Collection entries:
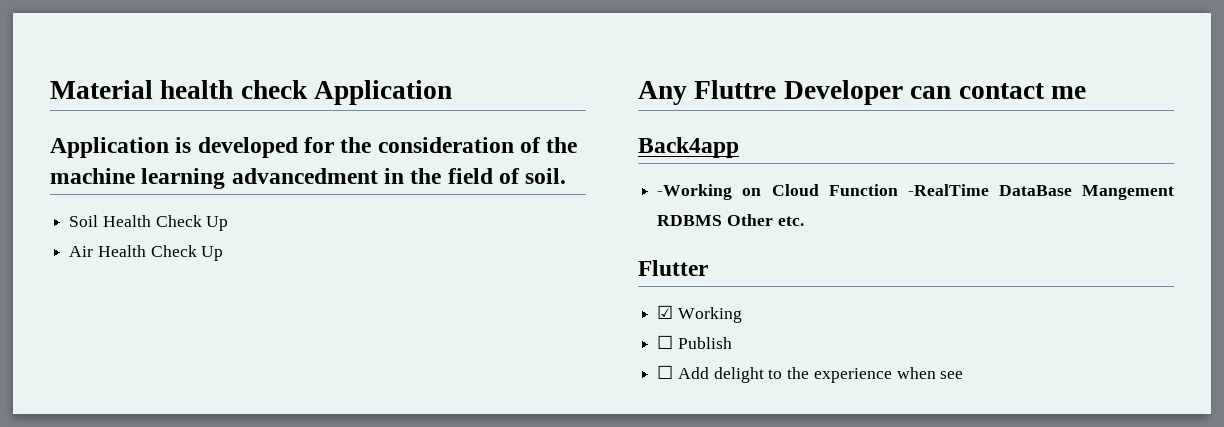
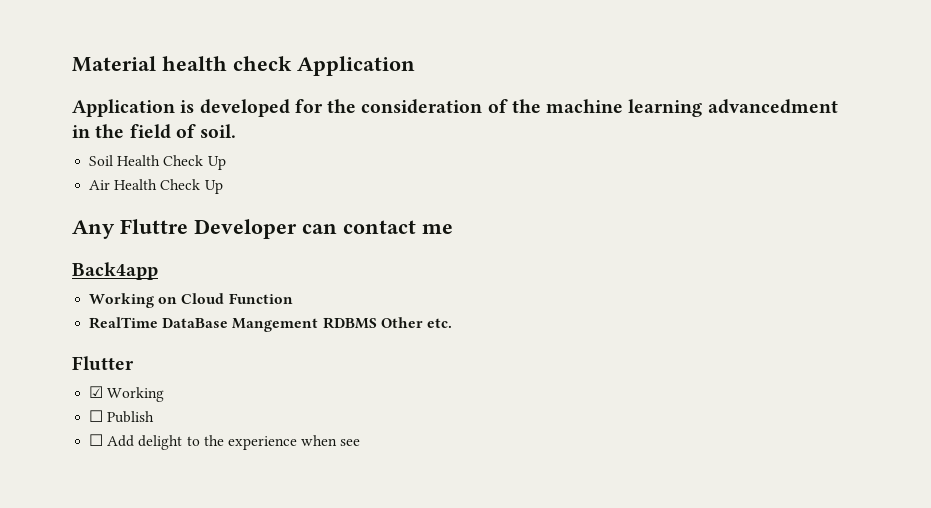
[657,184,733,200] -Working -> [89,293,155,308] Working
[907,184,989,196] -RealTime -> [89,317,159,329] // RealTime

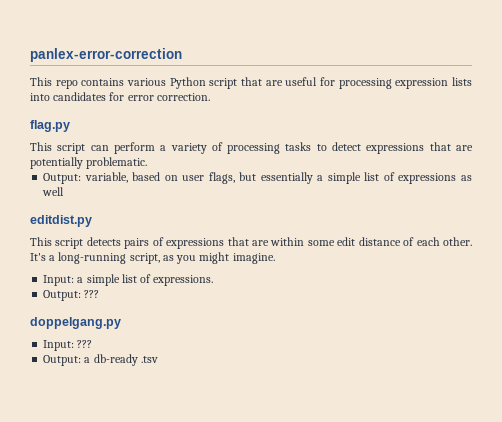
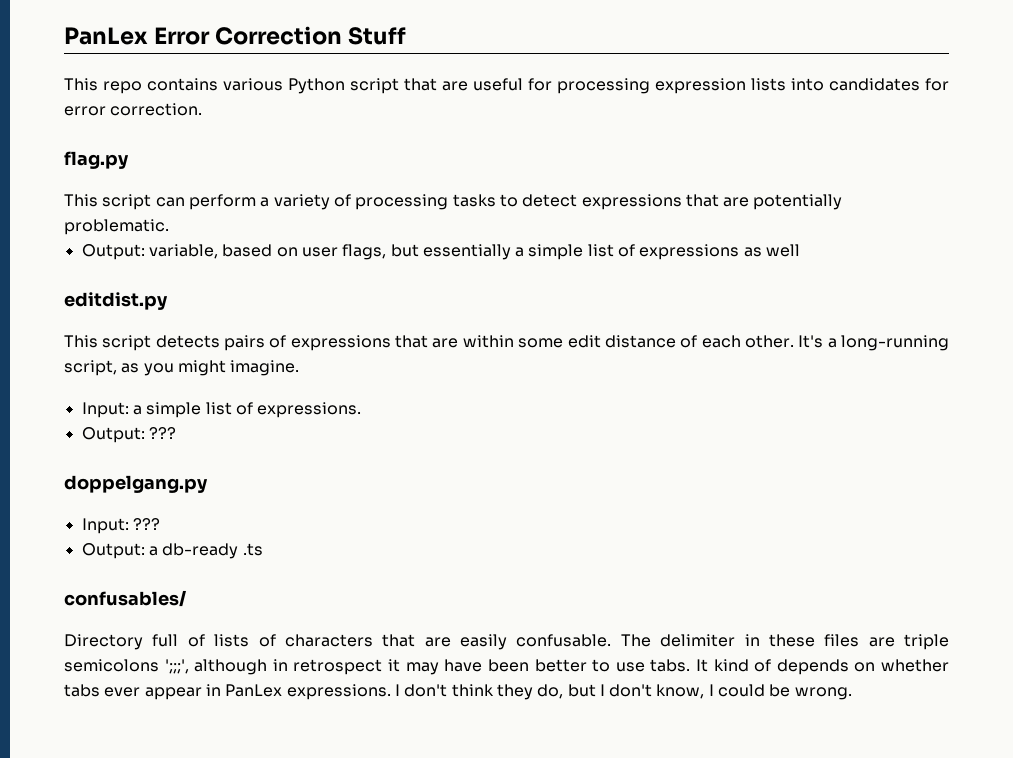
[30,48,182,62] panlex-error-correction -> [64,26,407,45] PanLex Error Correction Stuff
[140,356,158,363] .tsv -> [242,543,263,556] [64,590,186,607] [64,634,949,650] [64,659,949,675] [64,684,852,700] .ts // confusables/ // Directory full of lists of characters that are easily confusable. The delimiter in these files are triple semicolons ';;;', although in retrospect it may have been better to use tabs. It kind of depends on whether tabs ever appear in PanLex expressions. I don't think they do, but I don't know, I could be wrong.

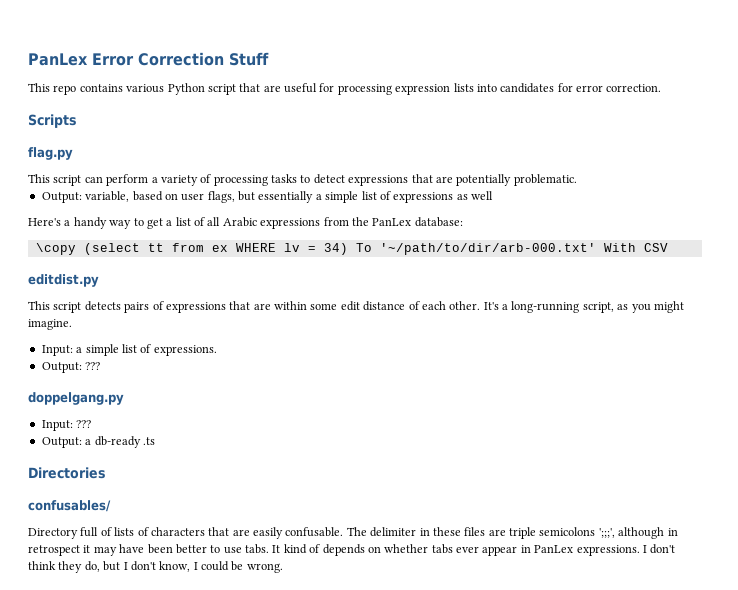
(203, 109) none -> [28,114,77,128] // Scripts
(801, 250) none -> [28,217,463,229] [35,243,668,255] // Here's a handy way to get a list of all Arabic expressions from the PanLex database: // \copy (select tt from ex WHERE lv = 34) To '~/path/to/dir/arb-000.txt' With CSV
(263, 549) none -> [28,467,106,479] // Directories

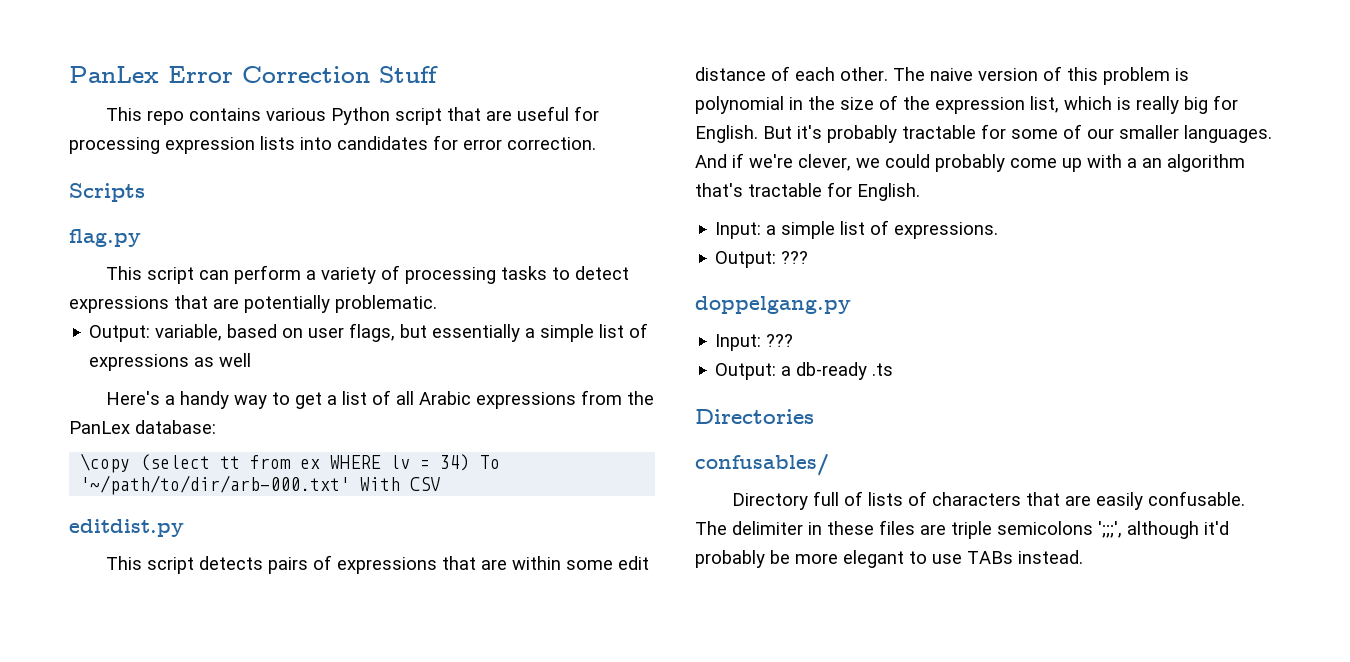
[483,301,684,313] [28,319,72,330] It's a long-running script, as you might imagine. -> [893,66,1189,85] [695,95,1238,114] [695,124,1272,143] [695,153,1245,172] [695,182,920,201] The naive version of this problem is polynomial in the size of the expression list, which is really big for English. But it's probably tractable for some of our smaller languages. And if we're clever, we could probably come up with a an algorithm that's tractable for English.
[667,528,678,536] [28,544,676,556] [28,561,283,573] in retrospect it may have been better to use tabs. It kind of depends on whether tabs ever appear in PanLex expressions. I don't think they do, but I don't know, I could be wrong. -> [1204,521,1229,535] [695,550,1083,568] it'd probably be more elegant to use TABs instead.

# [PROBLEM]
Your copy of the entries must be exact and must contain no pictures.

# [SOLUTION TO THIS PROBLEM]
[657,184,733,200] -Working -> [89,293,155,308] Working
[907,184,989,196] -RealTime -> [89,317,159,329] // RealTime

[30,48,182,62] panlex-error-correction -> [64,26,407,45] PanLex Error Correction Stuff
[140,356,158,363] .tsv -> [242,543,263,556] [64,590,186,607] [64,634,949,650] [64,659,949,675] [64,684,852,700] .ts // confusables/ // Directory full of lists of characters that are easily confusable. The delimiter in these files are triple semicolons ';;;', although in retrospect it may have been better to use tabs. It kind of depends on whether tabs ever appear in PanLex expressions. I don't think they do, but I don't know, I could be wrong.

(203, 109) none -> [28,114,77,128] // Scripts
(801, 250) none -> [28,217,463,229] [35,243,668,255] // Here's a handy way to get a list of all Arabic expressions from the PanLex database: // \copy (select tt from ex WHERE lv = 34) To '~/path/to/dir/arb-000.txt' With CSV
(263, 549) none -> [28,467,106,479] // Directories

[483,301,684,313] [28,319,72,330] It's a long-running script, as you might imagine. -> [893,66,1189,85] [695,95,1238,114] [695,124,1272,143] [695,153,1245,172] [695,182,920,201] The naive version of this problem is polynomial in the size of the expression list, which is really big for English. But it's probably tractable for some of our smaller languages. And if we're clever, we could probably come up with a an algorithm that's tractable for English.
[667,528,678,536] [28,544,676,556] [28,561,283,573] in retrospect it may have been better to use tabs. It kind of depends on whether tabs ever appear in PanLex expressions. I don't think they do, but I don't know, I could be wrong. -> [1204,521,1229,535] [695,550,1083,568] it'd probably be more elegant to use TABs instead.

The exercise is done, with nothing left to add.